En segundo lugar, el Iraq. A petición del Primer Ministro, Lyad Allawi, la OTAN decidió ofrecer su ayuda para capacitar a las fuerzas iraquíes de seguridad. Además de nuestro apoyo permanente a Polonia en su dirección de la división internacional en el Iraq, la OTAN va a desempeñar a partir de ahora un papel decidido para ayudar al Iraq. El hecho de que se adoptara esa decisión al tiempo que la transferencia de la autoridad a un nuevo gobierno iraquí contribuyó aún más a su importancia. Los Aliados afirmaron sin ambigüedades que un Iraq estable redundaría en su interés común y que la OTAN debía participar en su consecución. El de la capacitación es un sector decisivo para la estabilidad del Iraq y en el que la OTAN tiene una experiencia y una especialización valiosas que puede compartir.

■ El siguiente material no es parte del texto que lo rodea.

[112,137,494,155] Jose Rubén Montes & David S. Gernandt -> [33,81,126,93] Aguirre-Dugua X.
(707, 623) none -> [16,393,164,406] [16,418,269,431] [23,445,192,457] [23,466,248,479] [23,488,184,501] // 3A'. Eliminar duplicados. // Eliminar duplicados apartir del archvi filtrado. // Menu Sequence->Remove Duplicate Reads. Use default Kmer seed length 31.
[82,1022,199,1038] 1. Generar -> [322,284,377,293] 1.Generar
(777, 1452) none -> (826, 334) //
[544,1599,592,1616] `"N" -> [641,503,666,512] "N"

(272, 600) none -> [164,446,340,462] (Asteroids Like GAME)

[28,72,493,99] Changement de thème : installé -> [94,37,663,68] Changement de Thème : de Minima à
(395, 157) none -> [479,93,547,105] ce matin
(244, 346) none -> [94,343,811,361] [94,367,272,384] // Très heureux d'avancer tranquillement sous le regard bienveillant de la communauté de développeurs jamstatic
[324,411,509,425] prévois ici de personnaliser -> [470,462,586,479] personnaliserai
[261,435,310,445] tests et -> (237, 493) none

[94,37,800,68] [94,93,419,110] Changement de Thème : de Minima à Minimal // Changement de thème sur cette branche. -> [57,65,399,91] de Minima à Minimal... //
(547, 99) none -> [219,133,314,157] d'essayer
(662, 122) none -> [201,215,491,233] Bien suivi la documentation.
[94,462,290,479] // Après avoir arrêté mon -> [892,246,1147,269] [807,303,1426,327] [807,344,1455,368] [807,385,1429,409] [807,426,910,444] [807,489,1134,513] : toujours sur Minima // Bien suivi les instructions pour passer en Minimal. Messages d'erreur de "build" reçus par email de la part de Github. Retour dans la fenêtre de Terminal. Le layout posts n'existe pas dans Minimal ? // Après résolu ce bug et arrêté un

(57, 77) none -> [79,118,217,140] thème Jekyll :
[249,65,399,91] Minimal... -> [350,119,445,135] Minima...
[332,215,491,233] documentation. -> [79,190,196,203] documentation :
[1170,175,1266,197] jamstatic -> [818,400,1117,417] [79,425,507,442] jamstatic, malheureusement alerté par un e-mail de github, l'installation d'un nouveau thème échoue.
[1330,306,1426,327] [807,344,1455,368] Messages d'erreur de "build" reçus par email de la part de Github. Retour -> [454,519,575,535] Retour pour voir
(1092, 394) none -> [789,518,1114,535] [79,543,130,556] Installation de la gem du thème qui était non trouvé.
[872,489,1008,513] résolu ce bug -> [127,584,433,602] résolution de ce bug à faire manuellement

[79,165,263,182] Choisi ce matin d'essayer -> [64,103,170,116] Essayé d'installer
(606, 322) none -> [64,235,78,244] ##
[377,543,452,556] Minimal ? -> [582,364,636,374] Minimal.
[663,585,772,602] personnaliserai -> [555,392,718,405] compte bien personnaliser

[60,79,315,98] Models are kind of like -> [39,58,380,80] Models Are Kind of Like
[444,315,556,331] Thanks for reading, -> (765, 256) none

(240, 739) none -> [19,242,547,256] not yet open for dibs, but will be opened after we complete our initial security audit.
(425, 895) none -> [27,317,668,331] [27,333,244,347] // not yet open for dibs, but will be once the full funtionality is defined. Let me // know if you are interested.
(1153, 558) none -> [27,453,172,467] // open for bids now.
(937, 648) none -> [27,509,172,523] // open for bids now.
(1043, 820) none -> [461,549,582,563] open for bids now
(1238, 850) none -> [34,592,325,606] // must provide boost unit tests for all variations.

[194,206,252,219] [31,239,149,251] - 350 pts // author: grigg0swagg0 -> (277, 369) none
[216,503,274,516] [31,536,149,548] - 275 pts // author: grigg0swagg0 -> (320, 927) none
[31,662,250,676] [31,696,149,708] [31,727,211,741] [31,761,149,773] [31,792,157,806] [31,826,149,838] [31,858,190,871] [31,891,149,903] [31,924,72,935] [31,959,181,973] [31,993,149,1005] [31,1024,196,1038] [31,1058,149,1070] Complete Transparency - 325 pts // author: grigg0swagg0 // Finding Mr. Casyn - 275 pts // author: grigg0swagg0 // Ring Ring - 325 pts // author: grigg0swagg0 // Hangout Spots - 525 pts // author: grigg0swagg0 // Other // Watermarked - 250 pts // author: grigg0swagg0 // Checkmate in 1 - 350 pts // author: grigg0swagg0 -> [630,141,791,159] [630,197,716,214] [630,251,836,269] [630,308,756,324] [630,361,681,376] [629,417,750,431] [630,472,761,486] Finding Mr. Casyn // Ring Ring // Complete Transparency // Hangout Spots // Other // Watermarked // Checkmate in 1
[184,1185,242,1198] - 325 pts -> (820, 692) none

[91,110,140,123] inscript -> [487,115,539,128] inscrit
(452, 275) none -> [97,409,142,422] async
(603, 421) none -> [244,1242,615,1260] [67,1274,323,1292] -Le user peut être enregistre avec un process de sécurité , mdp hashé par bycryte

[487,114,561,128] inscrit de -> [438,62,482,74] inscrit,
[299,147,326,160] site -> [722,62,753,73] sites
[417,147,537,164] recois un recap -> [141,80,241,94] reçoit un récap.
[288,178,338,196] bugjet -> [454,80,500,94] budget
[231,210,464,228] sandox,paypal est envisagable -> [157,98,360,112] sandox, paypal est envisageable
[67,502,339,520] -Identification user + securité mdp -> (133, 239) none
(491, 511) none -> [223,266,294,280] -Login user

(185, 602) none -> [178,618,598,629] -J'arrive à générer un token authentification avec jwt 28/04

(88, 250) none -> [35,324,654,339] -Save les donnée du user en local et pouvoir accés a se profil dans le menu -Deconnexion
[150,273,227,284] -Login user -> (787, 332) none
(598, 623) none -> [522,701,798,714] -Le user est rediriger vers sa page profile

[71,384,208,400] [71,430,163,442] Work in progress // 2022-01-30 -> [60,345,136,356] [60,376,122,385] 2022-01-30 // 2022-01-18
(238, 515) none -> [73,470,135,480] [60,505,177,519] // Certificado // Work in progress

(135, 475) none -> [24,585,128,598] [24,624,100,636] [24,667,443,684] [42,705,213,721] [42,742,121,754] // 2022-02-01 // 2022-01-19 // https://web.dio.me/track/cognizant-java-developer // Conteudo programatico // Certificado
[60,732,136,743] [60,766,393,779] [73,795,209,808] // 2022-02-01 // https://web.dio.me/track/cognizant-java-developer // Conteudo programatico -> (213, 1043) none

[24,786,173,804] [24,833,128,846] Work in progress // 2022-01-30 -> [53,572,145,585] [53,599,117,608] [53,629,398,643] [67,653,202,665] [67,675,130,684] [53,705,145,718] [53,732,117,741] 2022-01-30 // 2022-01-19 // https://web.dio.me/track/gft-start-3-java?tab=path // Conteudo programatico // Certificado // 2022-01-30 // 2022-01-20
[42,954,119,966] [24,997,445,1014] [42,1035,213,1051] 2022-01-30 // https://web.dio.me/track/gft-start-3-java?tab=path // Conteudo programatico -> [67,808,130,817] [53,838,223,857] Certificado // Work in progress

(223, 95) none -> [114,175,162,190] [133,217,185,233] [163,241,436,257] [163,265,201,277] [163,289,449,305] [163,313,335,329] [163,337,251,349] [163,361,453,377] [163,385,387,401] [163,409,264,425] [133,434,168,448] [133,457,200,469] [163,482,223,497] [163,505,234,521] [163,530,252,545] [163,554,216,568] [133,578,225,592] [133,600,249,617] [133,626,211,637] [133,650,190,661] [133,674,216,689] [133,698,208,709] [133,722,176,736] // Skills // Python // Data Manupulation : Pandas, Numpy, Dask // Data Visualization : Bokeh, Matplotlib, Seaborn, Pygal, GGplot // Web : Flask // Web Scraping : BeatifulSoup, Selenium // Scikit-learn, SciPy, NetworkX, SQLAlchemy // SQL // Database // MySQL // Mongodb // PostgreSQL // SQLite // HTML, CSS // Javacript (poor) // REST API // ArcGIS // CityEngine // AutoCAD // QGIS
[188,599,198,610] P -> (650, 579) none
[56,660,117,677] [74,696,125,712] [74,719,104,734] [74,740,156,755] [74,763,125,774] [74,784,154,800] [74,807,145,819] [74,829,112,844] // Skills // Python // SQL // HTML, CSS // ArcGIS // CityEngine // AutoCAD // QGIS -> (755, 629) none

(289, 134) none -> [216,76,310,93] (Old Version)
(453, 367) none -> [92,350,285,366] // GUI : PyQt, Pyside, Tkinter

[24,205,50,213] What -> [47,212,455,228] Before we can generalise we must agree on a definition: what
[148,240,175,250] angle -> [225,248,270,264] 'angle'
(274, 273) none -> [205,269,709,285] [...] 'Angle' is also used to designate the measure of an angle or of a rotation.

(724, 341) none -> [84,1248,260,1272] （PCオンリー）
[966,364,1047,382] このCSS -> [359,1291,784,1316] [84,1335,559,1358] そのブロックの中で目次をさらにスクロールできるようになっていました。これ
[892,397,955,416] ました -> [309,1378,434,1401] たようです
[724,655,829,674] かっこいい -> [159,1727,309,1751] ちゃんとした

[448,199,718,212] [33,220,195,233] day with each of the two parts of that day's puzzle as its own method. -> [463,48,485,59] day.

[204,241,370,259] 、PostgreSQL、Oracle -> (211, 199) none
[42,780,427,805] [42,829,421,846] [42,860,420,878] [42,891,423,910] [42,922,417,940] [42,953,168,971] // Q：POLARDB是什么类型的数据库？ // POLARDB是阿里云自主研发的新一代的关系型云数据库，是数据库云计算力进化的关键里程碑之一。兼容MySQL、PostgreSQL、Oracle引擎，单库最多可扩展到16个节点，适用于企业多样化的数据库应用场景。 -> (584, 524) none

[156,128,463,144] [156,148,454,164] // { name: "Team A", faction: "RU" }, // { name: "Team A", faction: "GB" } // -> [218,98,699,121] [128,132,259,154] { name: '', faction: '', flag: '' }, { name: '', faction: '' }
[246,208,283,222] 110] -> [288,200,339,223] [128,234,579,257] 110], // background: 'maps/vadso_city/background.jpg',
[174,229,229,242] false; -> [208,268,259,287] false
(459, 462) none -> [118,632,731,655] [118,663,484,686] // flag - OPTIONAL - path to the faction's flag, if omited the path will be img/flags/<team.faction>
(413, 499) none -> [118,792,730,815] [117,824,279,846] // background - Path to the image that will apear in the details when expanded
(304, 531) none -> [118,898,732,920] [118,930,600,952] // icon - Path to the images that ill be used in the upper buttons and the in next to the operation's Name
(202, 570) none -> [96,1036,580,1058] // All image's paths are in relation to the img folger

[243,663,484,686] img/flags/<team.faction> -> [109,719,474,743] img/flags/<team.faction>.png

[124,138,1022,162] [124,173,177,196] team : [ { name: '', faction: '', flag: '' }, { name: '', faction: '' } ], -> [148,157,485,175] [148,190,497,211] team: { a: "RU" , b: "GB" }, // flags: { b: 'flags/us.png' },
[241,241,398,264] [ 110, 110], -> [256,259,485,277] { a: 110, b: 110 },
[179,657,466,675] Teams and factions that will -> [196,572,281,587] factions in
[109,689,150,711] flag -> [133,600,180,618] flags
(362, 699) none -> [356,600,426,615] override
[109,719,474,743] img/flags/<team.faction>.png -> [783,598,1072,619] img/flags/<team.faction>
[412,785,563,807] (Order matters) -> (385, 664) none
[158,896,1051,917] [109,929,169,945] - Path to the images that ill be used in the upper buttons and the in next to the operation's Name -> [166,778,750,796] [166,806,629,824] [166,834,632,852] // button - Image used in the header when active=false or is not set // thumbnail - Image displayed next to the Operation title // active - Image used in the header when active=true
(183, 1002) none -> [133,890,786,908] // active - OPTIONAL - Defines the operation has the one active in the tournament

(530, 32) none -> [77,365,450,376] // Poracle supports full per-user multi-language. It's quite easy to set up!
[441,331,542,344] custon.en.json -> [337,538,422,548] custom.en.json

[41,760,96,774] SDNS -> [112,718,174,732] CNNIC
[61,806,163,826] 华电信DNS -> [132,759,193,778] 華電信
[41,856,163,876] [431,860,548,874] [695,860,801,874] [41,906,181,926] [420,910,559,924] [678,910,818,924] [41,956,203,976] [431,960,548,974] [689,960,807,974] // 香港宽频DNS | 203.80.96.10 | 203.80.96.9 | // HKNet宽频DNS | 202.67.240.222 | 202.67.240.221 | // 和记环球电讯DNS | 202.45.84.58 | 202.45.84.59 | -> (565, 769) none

En tercer lugar, los Balcanes. Si bien nuestra presencia en Kosovo permanece inalterable, la situación, muy mejorada, en materia de seguridad en Bosnia y Herzegovina nos permite poner fin a nuestra lograda misión de la SFOR en ese país al final de este año. Después seguirá la Unión Europea con una misión suya y la apoyaremos en ese empeño, pero la OTAN mantendrá una presencia en Sarajevo, en particular para ayudar a Bosnia y Herzegovina a reformar su sistema de defensa. Queremos acoger a ese país y a Serbia y Montenegro en nuestro programa de Alianza para la Paz en cuanto cumplan las condiciones pertinentes, entre las cuales figura la cooperación plena con el Tribunal Internacional para la Antigua Yugoslavia.